Records contained in a dataset

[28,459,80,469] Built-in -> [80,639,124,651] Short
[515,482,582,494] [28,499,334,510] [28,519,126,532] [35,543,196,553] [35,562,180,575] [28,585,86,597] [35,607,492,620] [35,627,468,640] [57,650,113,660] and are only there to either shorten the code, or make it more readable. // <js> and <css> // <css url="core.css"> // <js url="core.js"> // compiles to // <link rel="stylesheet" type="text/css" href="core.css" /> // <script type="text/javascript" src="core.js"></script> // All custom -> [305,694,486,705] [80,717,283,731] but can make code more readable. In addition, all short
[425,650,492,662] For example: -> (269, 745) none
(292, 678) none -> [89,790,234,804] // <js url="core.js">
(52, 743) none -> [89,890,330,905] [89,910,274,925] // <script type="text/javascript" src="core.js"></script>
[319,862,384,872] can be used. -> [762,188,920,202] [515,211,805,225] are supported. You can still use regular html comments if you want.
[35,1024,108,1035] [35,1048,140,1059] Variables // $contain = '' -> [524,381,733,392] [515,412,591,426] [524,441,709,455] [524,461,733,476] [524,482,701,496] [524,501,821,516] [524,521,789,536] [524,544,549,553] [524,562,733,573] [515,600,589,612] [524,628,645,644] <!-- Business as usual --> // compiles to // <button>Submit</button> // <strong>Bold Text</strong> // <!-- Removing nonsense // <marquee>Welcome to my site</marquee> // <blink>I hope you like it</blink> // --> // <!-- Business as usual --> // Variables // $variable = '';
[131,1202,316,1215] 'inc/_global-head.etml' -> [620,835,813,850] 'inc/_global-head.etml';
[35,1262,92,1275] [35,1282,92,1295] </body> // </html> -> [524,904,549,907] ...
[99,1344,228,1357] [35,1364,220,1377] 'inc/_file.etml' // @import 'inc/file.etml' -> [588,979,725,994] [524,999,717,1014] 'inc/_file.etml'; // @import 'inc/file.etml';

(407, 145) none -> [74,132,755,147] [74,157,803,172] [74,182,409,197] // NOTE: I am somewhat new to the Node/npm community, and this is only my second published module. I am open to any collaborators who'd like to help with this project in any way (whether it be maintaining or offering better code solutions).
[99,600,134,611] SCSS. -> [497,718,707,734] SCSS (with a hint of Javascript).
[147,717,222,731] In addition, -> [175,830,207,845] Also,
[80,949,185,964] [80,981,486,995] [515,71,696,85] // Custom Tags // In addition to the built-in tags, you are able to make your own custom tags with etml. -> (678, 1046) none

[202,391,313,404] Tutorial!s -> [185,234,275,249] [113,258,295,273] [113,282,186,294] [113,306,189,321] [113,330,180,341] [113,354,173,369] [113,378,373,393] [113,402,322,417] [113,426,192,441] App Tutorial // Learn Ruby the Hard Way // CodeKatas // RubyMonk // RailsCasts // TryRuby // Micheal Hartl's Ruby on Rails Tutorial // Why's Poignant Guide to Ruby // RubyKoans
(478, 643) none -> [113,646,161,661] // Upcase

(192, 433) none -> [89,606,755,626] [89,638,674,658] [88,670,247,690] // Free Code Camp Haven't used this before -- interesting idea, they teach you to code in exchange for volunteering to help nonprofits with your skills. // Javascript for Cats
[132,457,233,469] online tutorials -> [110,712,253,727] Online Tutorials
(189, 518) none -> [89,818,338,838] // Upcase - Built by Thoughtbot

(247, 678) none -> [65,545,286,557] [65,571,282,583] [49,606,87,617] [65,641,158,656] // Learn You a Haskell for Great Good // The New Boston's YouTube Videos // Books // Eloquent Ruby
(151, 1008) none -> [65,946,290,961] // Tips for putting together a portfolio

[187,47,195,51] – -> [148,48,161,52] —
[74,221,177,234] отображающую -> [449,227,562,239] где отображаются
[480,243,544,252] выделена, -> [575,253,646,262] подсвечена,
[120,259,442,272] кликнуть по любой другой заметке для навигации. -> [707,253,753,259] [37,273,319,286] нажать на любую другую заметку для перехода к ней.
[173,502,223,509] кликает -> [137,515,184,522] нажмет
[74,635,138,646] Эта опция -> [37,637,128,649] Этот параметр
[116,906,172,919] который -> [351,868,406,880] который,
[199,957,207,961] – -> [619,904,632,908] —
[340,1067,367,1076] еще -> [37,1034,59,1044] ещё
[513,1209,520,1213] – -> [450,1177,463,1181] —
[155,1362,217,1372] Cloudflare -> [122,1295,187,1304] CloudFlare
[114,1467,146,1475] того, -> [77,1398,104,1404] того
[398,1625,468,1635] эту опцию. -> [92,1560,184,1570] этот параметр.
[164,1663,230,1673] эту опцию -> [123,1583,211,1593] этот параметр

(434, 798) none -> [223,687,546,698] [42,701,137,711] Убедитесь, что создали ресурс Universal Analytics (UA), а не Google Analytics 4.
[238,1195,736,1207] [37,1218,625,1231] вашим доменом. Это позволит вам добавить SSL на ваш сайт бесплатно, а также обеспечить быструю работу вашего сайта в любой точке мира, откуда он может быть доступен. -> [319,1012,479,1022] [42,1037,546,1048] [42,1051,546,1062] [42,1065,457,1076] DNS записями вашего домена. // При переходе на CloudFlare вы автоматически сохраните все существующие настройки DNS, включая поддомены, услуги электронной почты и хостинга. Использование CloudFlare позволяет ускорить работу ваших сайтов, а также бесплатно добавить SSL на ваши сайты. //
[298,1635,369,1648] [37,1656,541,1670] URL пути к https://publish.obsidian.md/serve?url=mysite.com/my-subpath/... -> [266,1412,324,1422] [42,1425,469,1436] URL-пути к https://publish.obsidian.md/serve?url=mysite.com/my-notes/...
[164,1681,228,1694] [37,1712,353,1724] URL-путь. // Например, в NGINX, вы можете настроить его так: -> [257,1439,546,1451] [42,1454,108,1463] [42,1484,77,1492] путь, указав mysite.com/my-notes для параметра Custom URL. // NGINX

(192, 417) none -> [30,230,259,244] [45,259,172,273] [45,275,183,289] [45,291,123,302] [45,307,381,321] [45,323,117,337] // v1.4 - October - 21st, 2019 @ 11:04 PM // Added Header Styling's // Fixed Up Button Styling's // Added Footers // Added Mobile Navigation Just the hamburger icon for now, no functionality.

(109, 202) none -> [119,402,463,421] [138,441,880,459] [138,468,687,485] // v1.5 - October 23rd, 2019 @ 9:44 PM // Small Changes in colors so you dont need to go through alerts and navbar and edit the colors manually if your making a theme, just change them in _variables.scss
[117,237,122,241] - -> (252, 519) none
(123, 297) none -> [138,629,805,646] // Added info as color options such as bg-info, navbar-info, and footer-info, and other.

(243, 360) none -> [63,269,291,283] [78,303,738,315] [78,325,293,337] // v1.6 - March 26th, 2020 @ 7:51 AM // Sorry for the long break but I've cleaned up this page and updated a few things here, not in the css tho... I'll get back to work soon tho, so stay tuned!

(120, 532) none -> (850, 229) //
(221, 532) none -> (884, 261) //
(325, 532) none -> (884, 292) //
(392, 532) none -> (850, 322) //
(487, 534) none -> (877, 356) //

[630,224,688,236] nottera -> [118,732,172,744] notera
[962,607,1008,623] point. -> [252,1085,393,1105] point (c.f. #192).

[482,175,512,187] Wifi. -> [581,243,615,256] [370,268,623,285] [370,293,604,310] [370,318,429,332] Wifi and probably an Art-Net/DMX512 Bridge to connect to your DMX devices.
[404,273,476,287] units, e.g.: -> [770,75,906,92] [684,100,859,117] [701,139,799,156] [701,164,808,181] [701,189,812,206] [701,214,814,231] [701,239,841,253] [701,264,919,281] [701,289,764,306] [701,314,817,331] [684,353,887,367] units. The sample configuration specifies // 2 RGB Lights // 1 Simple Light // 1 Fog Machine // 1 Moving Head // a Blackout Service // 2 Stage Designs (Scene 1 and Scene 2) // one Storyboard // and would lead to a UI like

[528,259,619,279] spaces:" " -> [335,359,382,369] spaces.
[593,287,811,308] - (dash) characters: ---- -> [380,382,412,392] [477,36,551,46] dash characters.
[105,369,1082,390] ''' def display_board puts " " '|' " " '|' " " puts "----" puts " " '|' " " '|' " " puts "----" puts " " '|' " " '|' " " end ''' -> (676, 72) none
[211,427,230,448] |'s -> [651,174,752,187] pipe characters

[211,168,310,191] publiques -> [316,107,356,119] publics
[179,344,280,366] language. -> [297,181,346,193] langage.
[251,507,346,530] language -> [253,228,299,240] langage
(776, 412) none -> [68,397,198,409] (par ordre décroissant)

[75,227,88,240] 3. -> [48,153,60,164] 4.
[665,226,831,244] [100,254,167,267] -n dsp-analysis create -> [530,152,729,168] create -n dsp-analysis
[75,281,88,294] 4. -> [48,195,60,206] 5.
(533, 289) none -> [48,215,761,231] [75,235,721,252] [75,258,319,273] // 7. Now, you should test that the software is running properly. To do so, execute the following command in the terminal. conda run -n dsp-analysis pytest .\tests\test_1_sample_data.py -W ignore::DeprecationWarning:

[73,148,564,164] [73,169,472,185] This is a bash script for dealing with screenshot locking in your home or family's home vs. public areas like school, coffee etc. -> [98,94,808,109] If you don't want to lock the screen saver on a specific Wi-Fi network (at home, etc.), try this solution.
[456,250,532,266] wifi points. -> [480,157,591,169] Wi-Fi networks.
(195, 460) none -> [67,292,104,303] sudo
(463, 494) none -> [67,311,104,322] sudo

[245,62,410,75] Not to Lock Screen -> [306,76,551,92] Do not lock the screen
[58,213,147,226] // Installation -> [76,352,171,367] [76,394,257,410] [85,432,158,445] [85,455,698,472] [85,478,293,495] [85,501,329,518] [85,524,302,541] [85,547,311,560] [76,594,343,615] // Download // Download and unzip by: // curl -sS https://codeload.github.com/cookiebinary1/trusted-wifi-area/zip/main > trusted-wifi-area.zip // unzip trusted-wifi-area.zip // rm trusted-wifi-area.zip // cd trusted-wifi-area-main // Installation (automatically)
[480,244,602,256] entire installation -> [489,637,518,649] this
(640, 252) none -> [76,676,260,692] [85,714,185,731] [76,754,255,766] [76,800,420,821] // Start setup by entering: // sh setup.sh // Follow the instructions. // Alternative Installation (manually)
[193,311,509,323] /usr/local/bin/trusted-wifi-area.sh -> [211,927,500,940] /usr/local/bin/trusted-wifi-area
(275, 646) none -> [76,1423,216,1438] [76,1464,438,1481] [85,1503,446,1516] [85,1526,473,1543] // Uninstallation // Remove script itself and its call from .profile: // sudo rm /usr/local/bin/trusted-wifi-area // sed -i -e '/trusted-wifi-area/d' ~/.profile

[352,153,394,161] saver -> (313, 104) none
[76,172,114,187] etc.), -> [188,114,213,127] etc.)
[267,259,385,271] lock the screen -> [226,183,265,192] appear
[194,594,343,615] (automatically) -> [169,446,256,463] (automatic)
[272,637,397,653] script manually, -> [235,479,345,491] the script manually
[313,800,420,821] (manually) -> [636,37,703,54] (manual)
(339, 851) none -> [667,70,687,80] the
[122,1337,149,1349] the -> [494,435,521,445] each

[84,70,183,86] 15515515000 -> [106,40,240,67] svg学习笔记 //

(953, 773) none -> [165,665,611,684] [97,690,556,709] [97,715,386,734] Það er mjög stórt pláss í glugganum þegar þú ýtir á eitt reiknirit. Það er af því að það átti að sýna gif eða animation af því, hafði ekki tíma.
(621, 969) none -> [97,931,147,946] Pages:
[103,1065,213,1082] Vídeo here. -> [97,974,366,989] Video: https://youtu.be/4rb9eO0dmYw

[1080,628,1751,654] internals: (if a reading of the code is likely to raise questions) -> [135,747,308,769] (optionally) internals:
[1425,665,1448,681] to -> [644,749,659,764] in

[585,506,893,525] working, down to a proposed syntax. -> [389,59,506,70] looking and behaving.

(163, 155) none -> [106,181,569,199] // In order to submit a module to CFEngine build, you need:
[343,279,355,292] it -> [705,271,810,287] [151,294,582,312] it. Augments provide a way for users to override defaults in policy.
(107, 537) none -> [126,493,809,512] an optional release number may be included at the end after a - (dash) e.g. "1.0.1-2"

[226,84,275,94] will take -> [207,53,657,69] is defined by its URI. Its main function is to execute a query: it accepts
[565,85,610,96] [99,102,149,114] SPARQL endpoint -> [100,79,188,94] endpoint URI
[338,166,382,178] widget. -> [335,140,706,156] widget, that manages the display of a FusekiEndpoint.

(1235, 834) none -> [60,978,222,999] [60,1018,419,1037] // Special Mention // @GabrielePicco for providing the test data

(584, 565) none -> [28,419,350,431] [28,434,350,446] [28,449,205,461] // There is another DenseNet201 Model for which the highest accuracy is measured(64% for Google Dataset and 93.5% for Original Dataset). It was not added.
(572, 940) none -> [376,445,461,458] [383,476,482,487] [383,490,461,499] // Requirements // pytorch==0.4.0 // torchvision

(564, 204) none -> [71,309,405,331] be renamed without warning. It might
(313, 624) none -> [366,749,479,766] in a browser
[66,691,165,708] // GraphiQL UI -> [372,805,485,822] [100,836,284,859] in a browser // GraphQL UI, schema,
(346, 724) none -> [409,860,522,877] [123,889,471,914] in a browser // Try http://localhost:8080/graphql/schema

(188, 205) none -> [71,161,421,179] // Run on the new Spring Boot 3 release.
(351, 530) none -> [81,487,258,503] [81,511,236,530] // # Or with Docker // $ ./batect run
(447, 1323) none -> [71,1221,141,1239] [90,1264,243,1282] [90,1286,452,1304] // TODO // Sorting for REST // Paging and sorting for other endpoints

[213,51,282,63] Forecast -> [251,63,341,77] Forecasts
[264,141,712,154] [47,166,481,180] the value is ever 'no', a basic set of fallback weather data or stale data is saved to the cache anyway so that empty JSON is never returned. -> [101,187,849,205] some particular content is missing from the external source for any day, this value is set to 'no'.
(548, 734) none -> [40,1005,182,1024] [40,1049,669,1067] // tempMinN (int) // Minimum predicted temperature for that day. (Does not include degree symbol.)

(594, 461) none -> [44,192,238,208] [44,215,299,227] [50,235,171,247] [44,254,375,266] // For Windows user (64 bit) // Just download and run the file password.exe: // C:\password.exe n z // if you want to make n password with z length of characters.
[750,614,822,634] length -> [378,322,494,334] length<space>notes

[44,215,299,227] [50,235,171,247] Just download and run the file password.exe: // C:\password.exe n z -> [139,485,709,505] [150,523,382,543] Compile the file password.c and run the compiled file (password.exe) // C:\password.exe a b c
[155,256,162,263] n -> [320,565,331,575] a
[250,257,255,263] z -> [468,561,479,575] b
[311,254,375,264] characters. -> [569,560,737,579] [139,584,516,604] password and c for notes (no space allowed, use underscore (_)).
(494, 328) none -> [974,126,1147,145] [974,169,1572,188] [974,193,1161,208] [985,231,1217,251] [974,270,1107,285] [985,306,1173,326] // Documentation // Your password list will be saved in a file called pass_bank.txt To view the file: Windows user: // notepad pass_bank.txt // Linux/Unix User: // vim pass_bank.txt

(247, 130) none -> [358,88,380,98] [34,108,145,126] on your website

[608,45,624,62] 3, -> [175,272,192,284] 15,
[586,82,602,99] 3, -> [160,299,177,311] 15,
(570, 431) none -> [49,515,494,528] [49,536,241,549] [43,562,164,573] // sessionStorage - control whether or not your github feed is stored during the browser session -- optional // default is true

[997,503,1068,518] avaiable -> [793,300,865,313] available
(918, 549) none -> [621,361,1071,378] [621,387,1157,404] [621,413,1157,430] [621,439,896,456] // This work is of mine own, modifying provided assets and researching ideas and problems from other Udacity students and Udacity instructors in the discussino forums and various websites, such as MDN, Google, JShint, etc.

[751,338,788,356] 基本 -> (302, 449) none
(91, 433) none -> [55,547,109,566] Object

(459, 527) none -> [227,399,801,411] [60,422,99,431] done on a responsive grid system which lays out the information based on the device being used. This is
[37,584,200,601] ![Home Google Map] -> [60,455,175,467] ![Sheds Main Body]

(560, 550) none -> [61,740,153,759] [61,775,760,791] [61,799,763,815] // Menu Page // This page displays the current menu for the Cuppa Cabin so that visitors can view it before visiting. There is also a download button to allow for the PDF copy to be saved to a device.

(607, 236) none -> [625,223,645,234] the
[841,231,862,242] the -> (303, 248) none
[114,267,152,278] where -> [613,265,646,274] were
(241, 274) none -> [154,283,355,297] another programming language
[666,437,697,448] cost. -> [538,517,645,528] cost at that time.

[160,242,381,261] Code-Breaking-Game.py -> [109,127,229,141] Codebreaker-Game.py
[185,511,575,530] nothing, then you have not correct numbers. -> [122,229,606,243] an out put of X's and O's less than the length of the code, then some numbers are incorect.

» **Task brief**
Please output exactly the lines between the one holding "[84,70,183,86] 15515515000 ->" and the one holding "[103,1065,213,1082] Vídeo here." in the records above, inclusive, and nothing more.

» **Solution for this exercise**
[84,70,183,86] 15515515000 -> [106,40,240,67] svg学习笔记 //

(953, 773) none -> [165,665,611,684] [97,690,556,709] [97,715,386,734] Það er mjög stórt pláss í glugganum þegar þú ýtir á eitt reiknirit. Það er af því að það átti að sýna gif eða animation af því, hafði ekki tíma.
(621, 969) none -> [97,931,147,946] Pages:
[103,1065,213,1082] Vídeo here. -> [97,974,366,989] Video: https://youtu.be/4rb9eO0dmYw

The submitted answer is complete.